The pace of progress was, indeed, slow, said Gary, adding that it was a full three years after the venture was launched before the two could hire their first employee — a reservations taker.

The many colleges in the region, and especially the five schools in the Amherst area, provide a rock-solid base of support, said Valerie, noting that administrators, faculty, students, their parents, and visitors all make use of Bradley International and many of those constituencies need affordable shuttle service.

And, increasingly, business stemming from the schools is year-round in nature, she explained, noting that years ago many schools shut down for the summer months, but today they rent out facilities to a wide range of groups.

Beyond the colleges, the company serves the region’s business travelers and area residents who, for one reason or another, need a lift to and from the airport. Many are looking for an affordable lift, and, with rates averaging roughly $45 for a round-trip shuttle, Valley charges about half what a limo ride would cost.

The company has encountered a number of challenges over the years, including spikes in fuel prices, which it has largely been able to absorb without resorting to surcharges, through patience and proactive steps such as purchasing smaller, more fuel-efficient vans (Honda Odysseys) for longer runs to Boston and New York.
Other challenges include the struggle to find drivers, the high cost of insuring passenger vehicles, and even fluctuations in plane ticket prices, which have impacted the bottom line.

But the biggest hurdle has been 9/11, which impacted every business in some way, but threatened many of those in travel-related ventures with their very existence. Indeed, the terrorist attacks brought all airline travel to a halt for two days, put most businesses and colleges in a state of suspended animation, canceled or postponed virtually all events and vacations that month, and prompted many to refrain from flying for extended periods of time.

“The only time the phone rang then was for cancellations,” said Gary, adding that he was exaggerating, but only slightly. “Everything came to a screeching halt.

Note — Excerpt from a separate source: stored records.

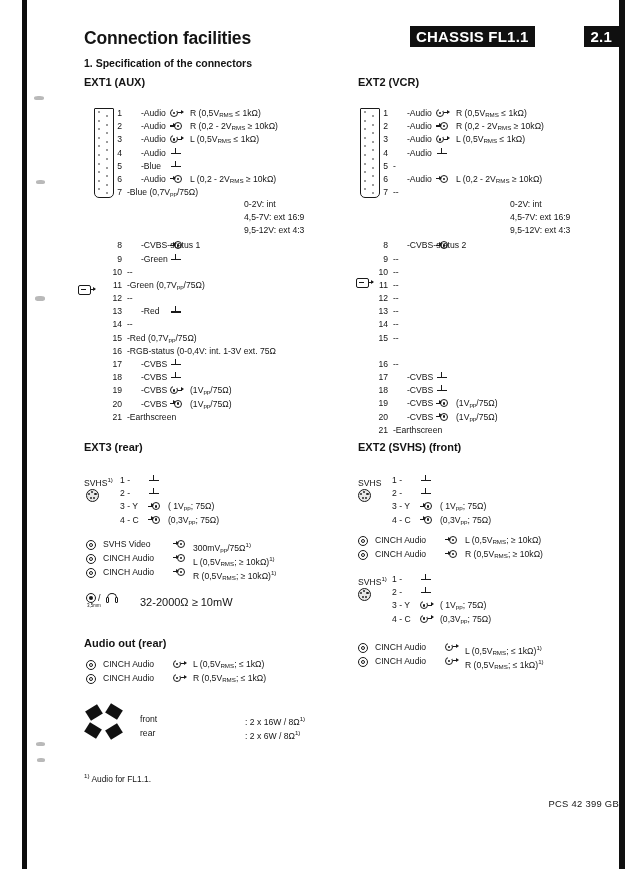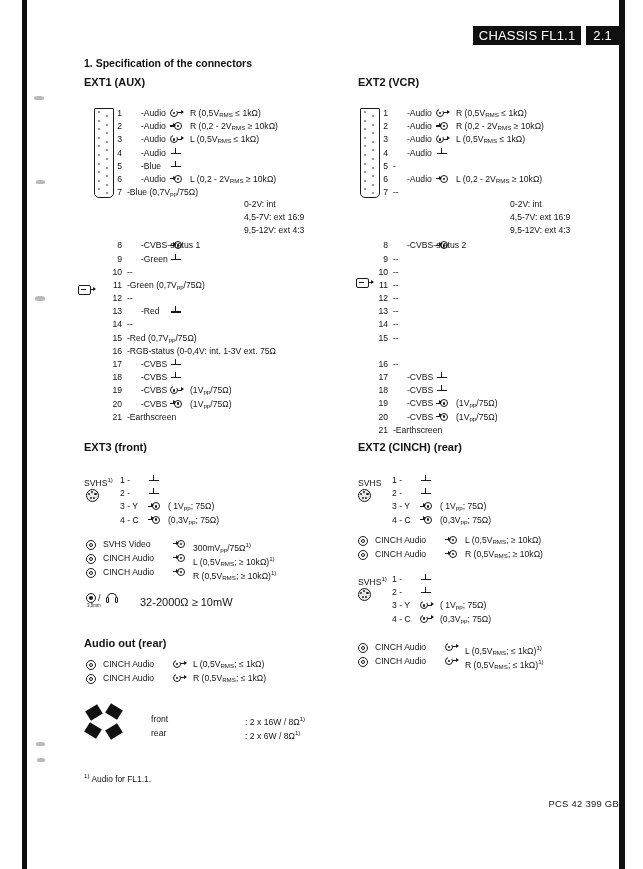--- a/index.html
+++ b/index.html
@@ -145,6 +145,7 @@
   <div class="speck" style="left:36px;top:742px;width:9px;height:4px;"></div>
   <div class="speck" style="left:37px;top:758px;width:8px;height:4px;"></div>
 
+  <h1 class="title">Connection facilities</h1>
   <h2 class="subtitle">1. Specification of the connectors</h2>
 
   <div class="badge-wrap">

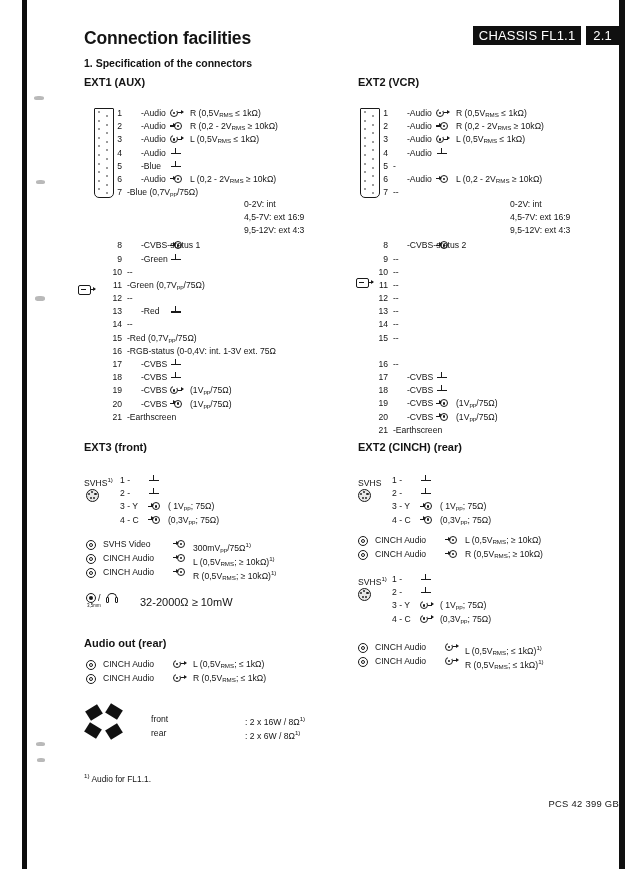--- a/index.html
+++ b/index.html
@@ -27,7 +27,7 @@
     margin:0;position:absolute;left:84px;top:57px;
   }
   .badge-wrap{position:absolute;right:24px;top:26px;display:flex;gap:5px;align-items:center;}
-  .badge{background:#101010;color:#fff;font-size:13px;font-weight:normal;
+  .badge{background:#101010;color:#fff;font-size:15px;font-weight:bold;
          padding:2.5px 6px 3px 6px;letter-spacing:0.2px;line-height:1;}
   .badge.num{padding:2.5px 7px 3px 7px;}
 

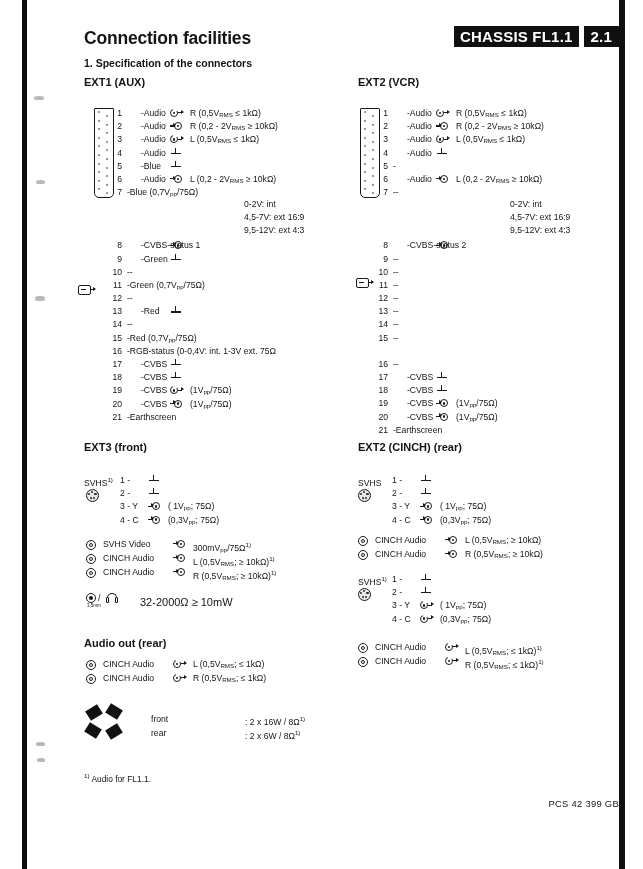--- a/index.html
+++ b/index.html
@@ -29,7 +29,7 @@
   .badge-wrap{position:absolute;right:24px;top:26px;display:flex;gap:5px;align-items:center;}
   .badge{background:#101010;color:#fff;font-size:15px;font-weight:bold;
          padding:2.5px 6px 3px 6px;letter-spacing:0.2px;line-height:1;}
-  .badge.num{padding:2.5px 7px 3px 7px;}
+  .badge.num{padding:2.5px 7px 3px 7px;margin-left:44px;}
 
   h3.sect{font-size:11px;font-weight:bold;margin:0;position:absolute;}
 

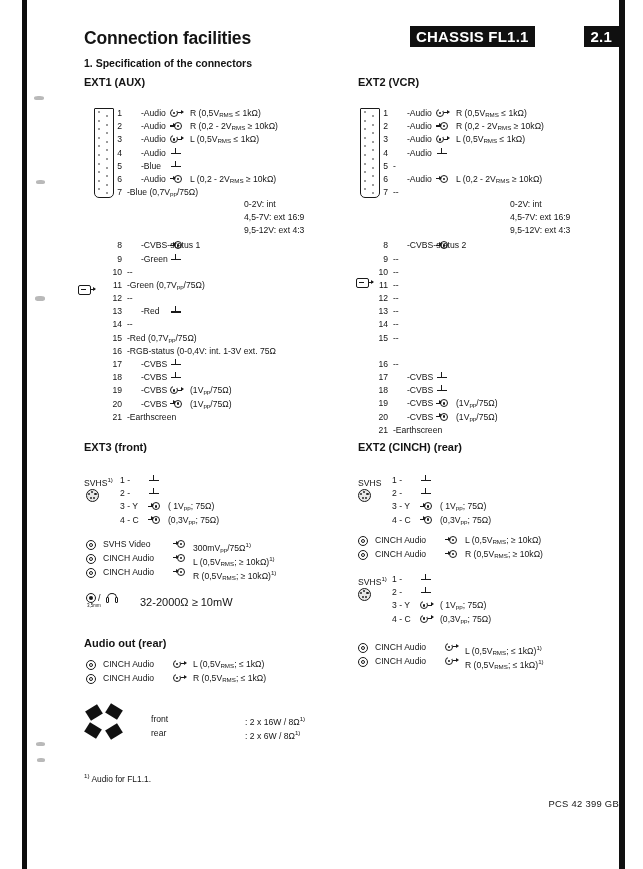--- a/index.html
+++ b/index.html
@@ -438,7 +438,7 @@
       <div>9,5-12V: ext 4:3</div>
     </div>
 
-  <h3 class="sect" style="left:84px;top:441px;">EXT3 (front)</h3>
+  <h3 class="sect" style="left:84px;top:441px;">EXT3 (rear)</h3>
   <div style="position:absolute;left:84px;top:476px;font-size:8.6px;">
     <span>SVHS</span><sup>1)</sup>
   </div>

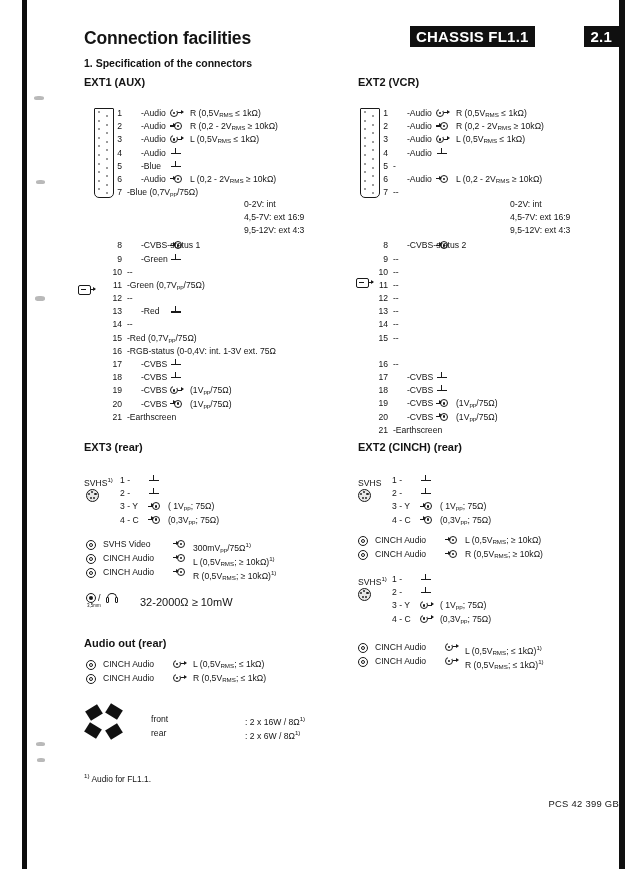--- a/index.html
+++ b/index.html
@@ -541,7 +541,7 @@
       </div>
     </div>
 
-  <h3 class="sect" style="left:358px;top:441px;">EXT2 (CINCH) (rear)</h3>
+  <h3 class="sect" style="left:358px;top:441px;">EXT2 (SVHS) (front)</h3>
 
   <div style="position:absolute;left:358px;top:476px;font-size:8.6px;">
     <span>SVHS</span><sup></sup>

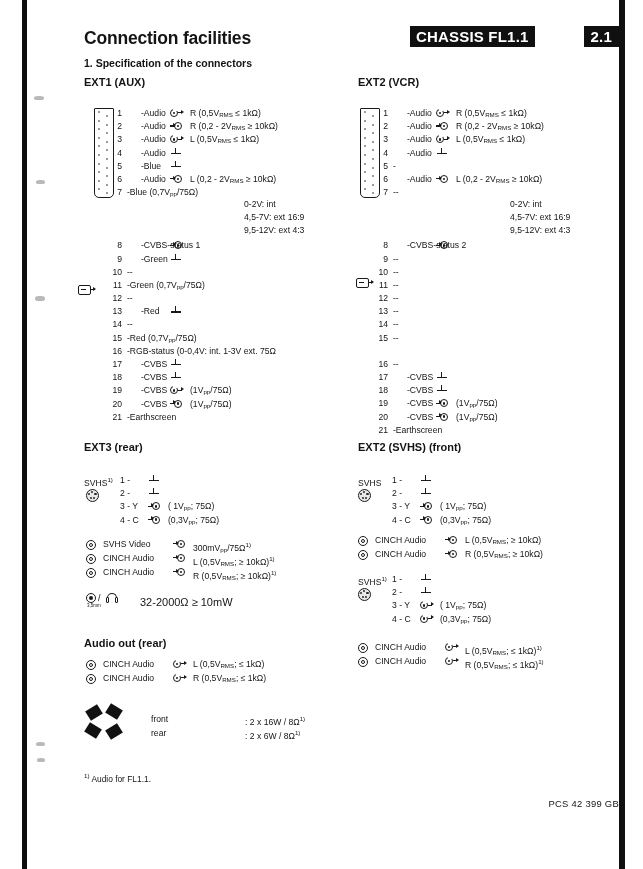--- a/index.html
+++ b/index.html
@@ -122,7 +122,7 @@
   .spk .s4{left:21px;top:20px;transform:rotate(-32deg);}
 
   .tbl{position:absolute;font-size:8.6px;line-height:14px;}
-  .tbl .k{position:absolute;left:11px;}
+  .tbl .k{position:absolute;left:0;}
   .tbl .v{position:absolute;left:105px;white-space:nowrap;}
 
   sub{font-size:6.2px;vertical-align:-1px;}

For 30 days we just sat idle, wondering what the heck was going on; virtually no one was flying.”

The Bosselaits noted with no small amount of relief that by Thanksgiving break, 2001, there was a return to something at least approaching normalcy. But it would take a year to fully recover, a feat achieved with some help from Florence Savings Bank, which eased some loan-repayment schedules.

In recent years, the company has achieved steady growth and reinvested profits in some of those smaller, more economical vans, as well as in new technology in the form of an automated reservation system, steps the partners/siblings say will position Valley for continued expansion.

Moving forward, the company hopes to translate its strong track record for customer service into larger market share, while, like any small business, looking at any and all ways to control expenses and add revenue.

The partners are looking into creating a second location in the Hartford area, which, they say, does not have a shuttle operation to Bradley. Meanwhile, they’re also exploring the possibility of turning their vans into moving billboards, in much the same way that transit buses are used for marketing area businesses and non-profits — but with obvious limitations.

“It’s something we’re looking at,” said Valerie. “We have a lot of vans, and they’re very visible. There’s some potential there.”

Final Approach

If ads are placed on the vans, they will be small and placed (probably across the back) so as not to detract from the name Valley Transporter, said Valerie.
That’s a name that has survived more than two decades, when many others in this sector have crashed and burned.

This longevity and continued growth are a tribute to resiliency and a large dose of old-fashioned hard work — plane and simple.